What you are asked to do =
Could you restate every entry word for word, minus the pictures?

(Provided data Opens)

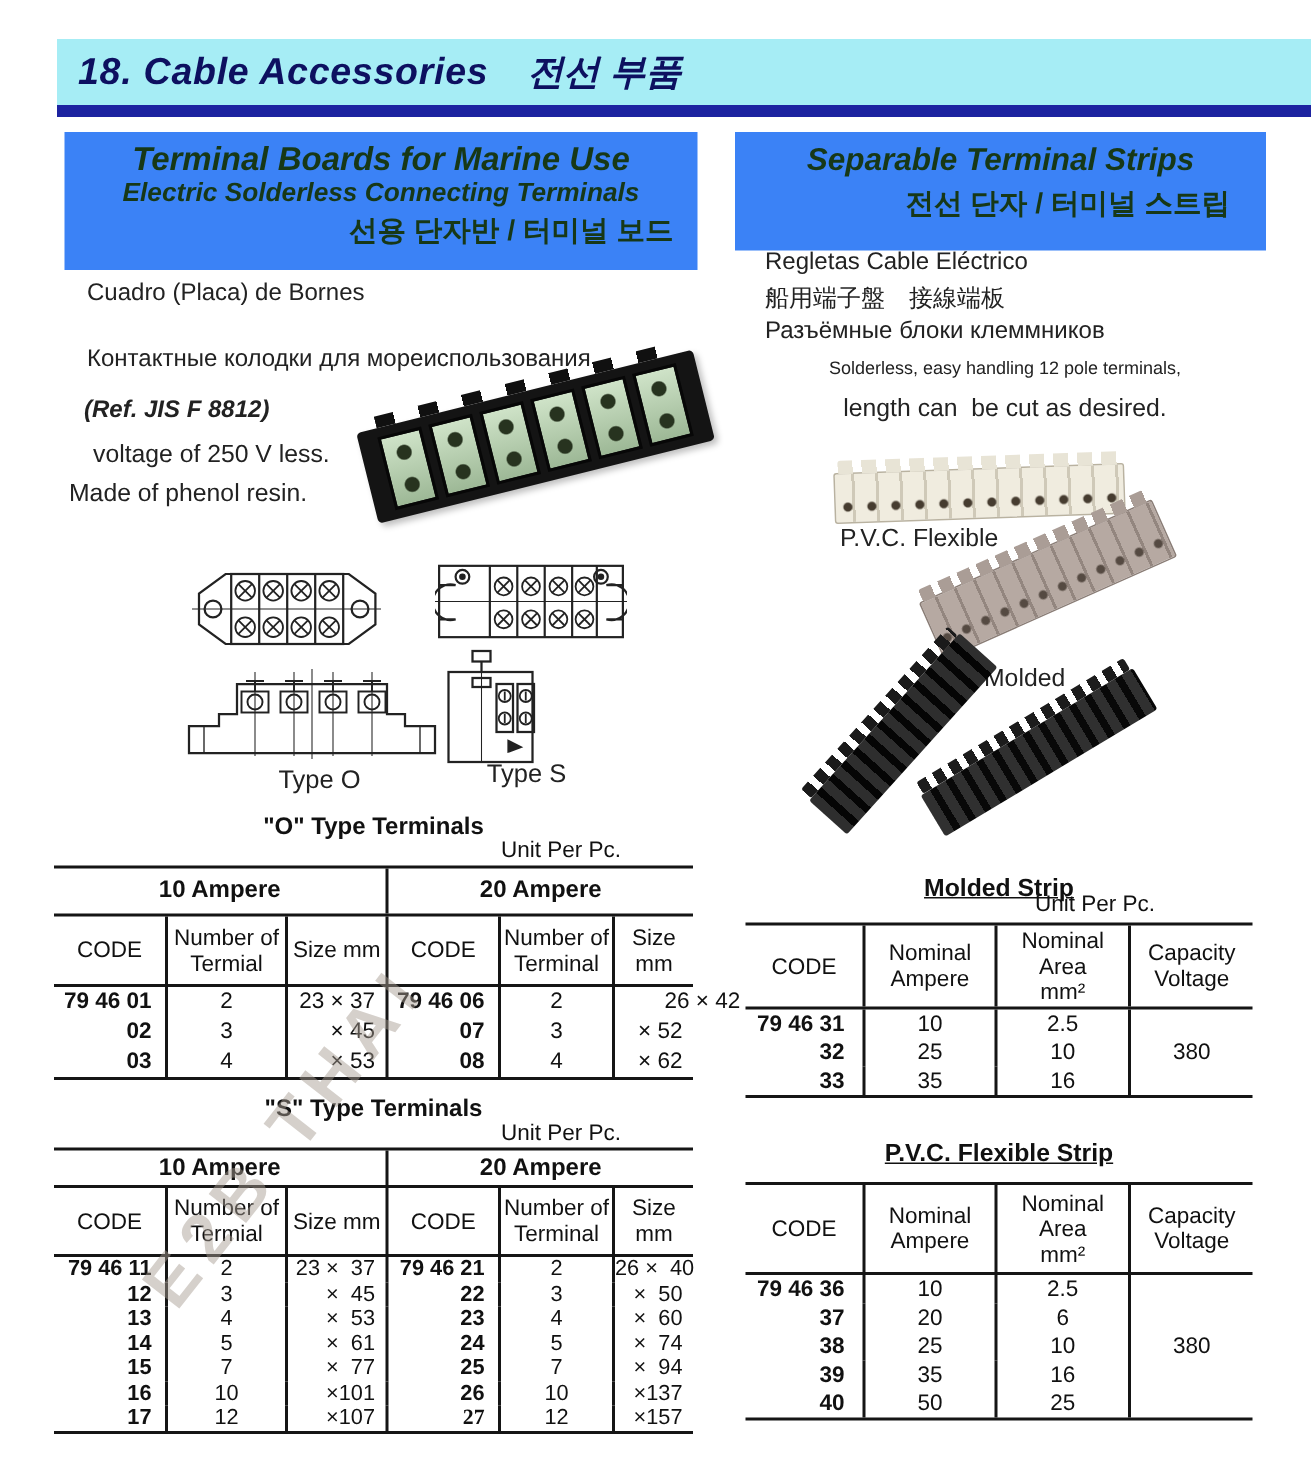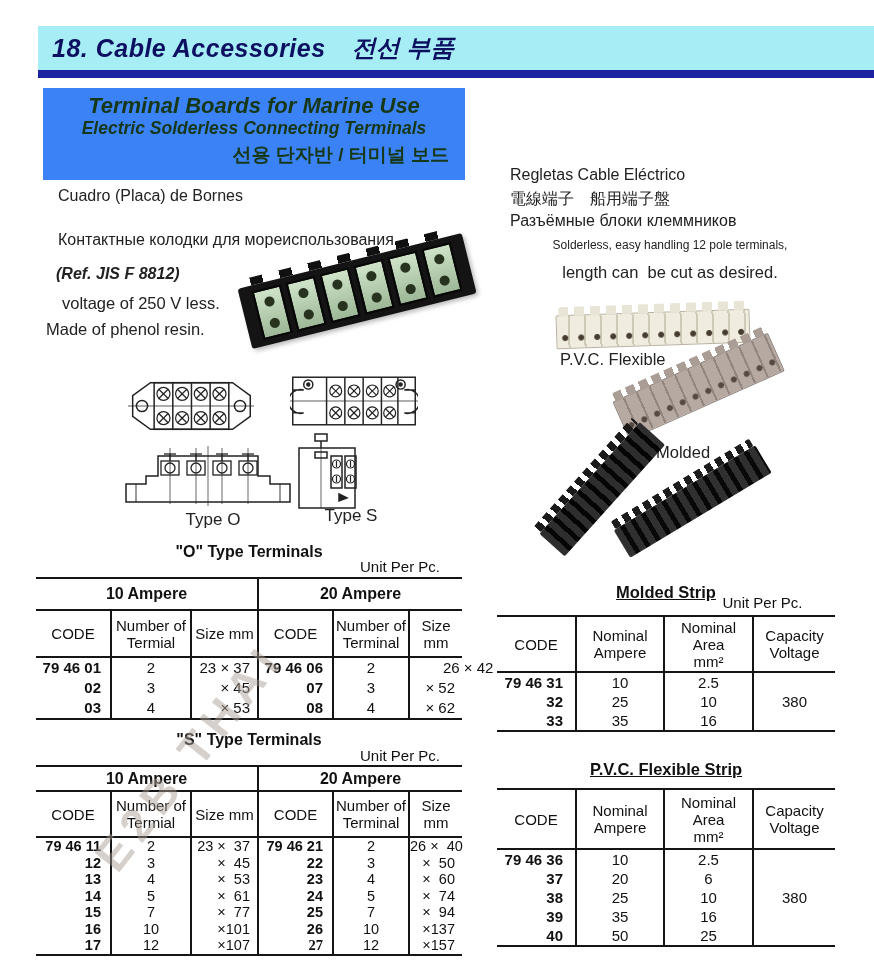--- a/index.html
+++ b/index.html
@@ -51,21 +51,21 @@
   .ltable .tbody .cell:not(.c0){border-left:2px solid #151515;}
   .ltable .c0,.ltable .c3{text-align:right;padding-right:9px;font-weight:bold;}
   .ltable .c1,.ltable .c4{text-align:center;}
   .ltable .c2,.ltable .c5{text-align:right;padding-right:7px;}
   .rtable .tbody .c1,.rtable .tbody .c2{border-left:2px solid #151515;}
   .rtable .c0{text-align:right;padding-right:12px;font-weight:bold;}
   .rtable .c1,.rtable .c2{text-align:center;}
   .capacity{display:flex;align-items:center;justify-content:center;font-size:15px;}
   .tbl-title{position:absolute;font-size:16px;font-weight:bold;text-align:center;}
   .tbl-title.u{text-decoration:underline;font-size:16.5px;}
-  .unit{position:absolute;font-size:15px;text-align:center;}
+  .unit{position:absolute;font-size:15px;text-align:left;}
   
   .watermark{position:absolute;left:105px;top:838px;transform:rotate(-52deg);transform-origin:left center;
              font-size:46px;font-weight:bold;letter-spacing:8px;color:rgba(168,156,146,.48);z-index:5;white-space:nowrap;}
   
   .photo-black{position:absolute;left:245px;top:288px;width:205px;height:62px;
                transform:rotate(-14deg);transform-origin:left center;background:#141414;border-radius:3px;
                display:flex;align-items:center;gap:5px;padding:0 13px;box-shadow:2px 3px 4px rgba(0,0,0,.25);}
   .photo-black::before{content:'';position:absolute;top:-8px;left:14px;right:14px;height:8px;
                background:repeating-linear-gradient(90deg,#101010 0 13px,transparent 13px 30px);}
   .pb-seg{flex:1;height:46px;border:2px solid #070707;
@@ -374,23 +374,27 @@
         <div class="cell c1" style="grid-area: 7 / 2;">12</div>
         <div class="cell c2" style="grid-area: 7 / 3;">×107</div>
         <div class="cell c3" style="grid-area: 7 / 4; font-family: Liberation Serif, serif;">27</div>
         <div class="cell c4" style="grid-area: 7 / 5;">12</div>
         <div class="cell c5" style="grid-area: 7 / 6;">×157</div>
       </div>
   </div>
 
   <div class="watermark">E2B THAI</div>
 
+  <div class="gbox gbox-r">
+    <div class="gr1">Separable Terminal Strips</div>
+    <div class="gr2">전선 단자 / 터미널 스트립</div>
+  </div>
 
   <div class="t" style="left:510px;top:166px;">Regletas Cable Eléctrico</div>
-  <div class="t" style="left:510px;top:189px;">電線端子　船用端子盤</div>
+  <div class="t" style="left:510px;top:189px;">船用端子盤　接線端板</div>
   <div class="t" style="left:510px;top:212px;">Разъёмные блоки клеммников</div>
   <div class="t ctr" style="left:490px;top:238px;width:360px;font-size:12px;">Solderless, easy handling 12 pole terminals,</div>
   <div class="t ctr pre" style="left:490px;top:263px;width:360px;font-size:16.5px;">length can  be cut as desired.</div>
 
   <div class="strip strip-white"></div>
   <div class="t" style="left:560px;top:350px;font-size:16.5px;">P.V.C. Flexible</div>
   <div class="strip strip-gray"></div>
   <div class="t" style="left:656px;top:443px;font-size:16.5px;">Molded</div>
   <div class="strip strip-black1"></div>
   <div class="strip strip-black2"></div>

(Provided data Closes)

Task output =
--- a/index.html
+++ b/index.html
@@ -51,21 +51,21 @@
   .ltable .tbody .cell:not(.c0){border-left:2px solid #151515;}
   .ltable .c0,.ltable .c3{text-align:right;padding-right:9px;font-weight:bold;}
   .ltable .c1,.ltable .c4{text-align:center;}
   .ltable .c2,.ltable .c5{text-align:right;padding-right:7px;}
   .rtable .tbody .c1,.rtable .tbody .c2{border-left:2px solid #151515;}
   .rtable .c0{text-align:right;padding-right:12px;font-weight:bold;}
   .rtable .c1,.rtable .c2{text-align:center;}
   .capacity{display:flex;align-items:center;justify-content:center;font-size:15px;}
   .tbl-title{position:absolute;font-size:16px;font-weight:bold;text-align:center;}
   .tbl-title.u{text-decoration:underline;font-size:16.5px;}
-  .unit{position:absolute;font-size:15px;text-align:center;}
+  .unit{position:absolute;font-size:15px;text-align:left;}
   
   .watermark{position:absolute;left:105px;top:838px;transform:rotate(-52deg);transform-origin:left center;
              font-size:46px;font-weight:bold;letter-spacing:8px;color:rgba(168,156,146,.48);z-index:5;white-space:nowrap;}
   
   .photo-black{position:absolute;left:245px;top:288px;width:205px;height:62px;
                transform:rotate(-14deg);transform-origin:left center;background:#141414;border-radius:3px;
                display:flex;align-items:center;gap:5px;padding:0 13px;box-shadow:2px 3px 4px rgba(0,0,0,.25);}
   .photo-black::before{content:'';position:absolute;top:-8px;left:14px;right:14px;height:8px;
                background:repeating-linear-gradient(90deg,#101010 0 13px,transparent 13px 30px);}
   .pb-seg{flex:1;height:46px;border:2px solid #070707;
@@ -374,23 +374,27 @@
         <div class="cell c1" style="grid-area: 7 / 2;">12</div>
         <div class="cell c2" style="grid-area: 7 / 3;">×107</div>
         <div class="cell c3" style="grid-area: 7 / 4; font-family: Liberation Serif, serif;">27</div>
         <div class="cell c4" style="grid-area: 7 / 5;">12</div>
         <div class="cell c5" style="grid-area: 7 / 6;">×157</div>
       </div>
   </div>
 
   <div class="watermark">E2B THAI</div>
 
+  <div class="gbox gbox-r">
+    <div class="gr1">Separable Terminal Strips</div>
+    <div class="gr2">전선 단자 / 터미널 스트립</div>
+  </div>
 
   <div class="t" style="left:510px;top:166px;">Regletas Cable Eléctrico</div>
-  <div class="t" style="left:510px;top:189px;">電線端子　船用端子盤</div>
+  <div class="t" style="left:510px;top:189px;">船用端子盤　接線端板</div>
   <div class="t" style="left:510px;top:212px;">Разъёмные блоки клеммников</div>
   <div class="t ctr" style="left:490px;top:238px;width:360px;font-size:12px;">Solderless, easy handling 12 pole terminals,</div>
   <div class="t ctr pre" style="left:490px;top:263px;width:360px;font-size:16.5px;">length can  be cut as desired.</div>
 
   <div class="strip strip-white"></div>
   <div class="t" style="left:560px;top:350px;font-size:16.5px;">P.V.C. Flexible</div>
   <div class="strip strip-gray"></div>
   <div class="t" style="left:656px;top:443px;font-size:16.5px;">Molded</div>
   <div class="strip strip-black1"></div>
   <div class="strip strip-black2"></div>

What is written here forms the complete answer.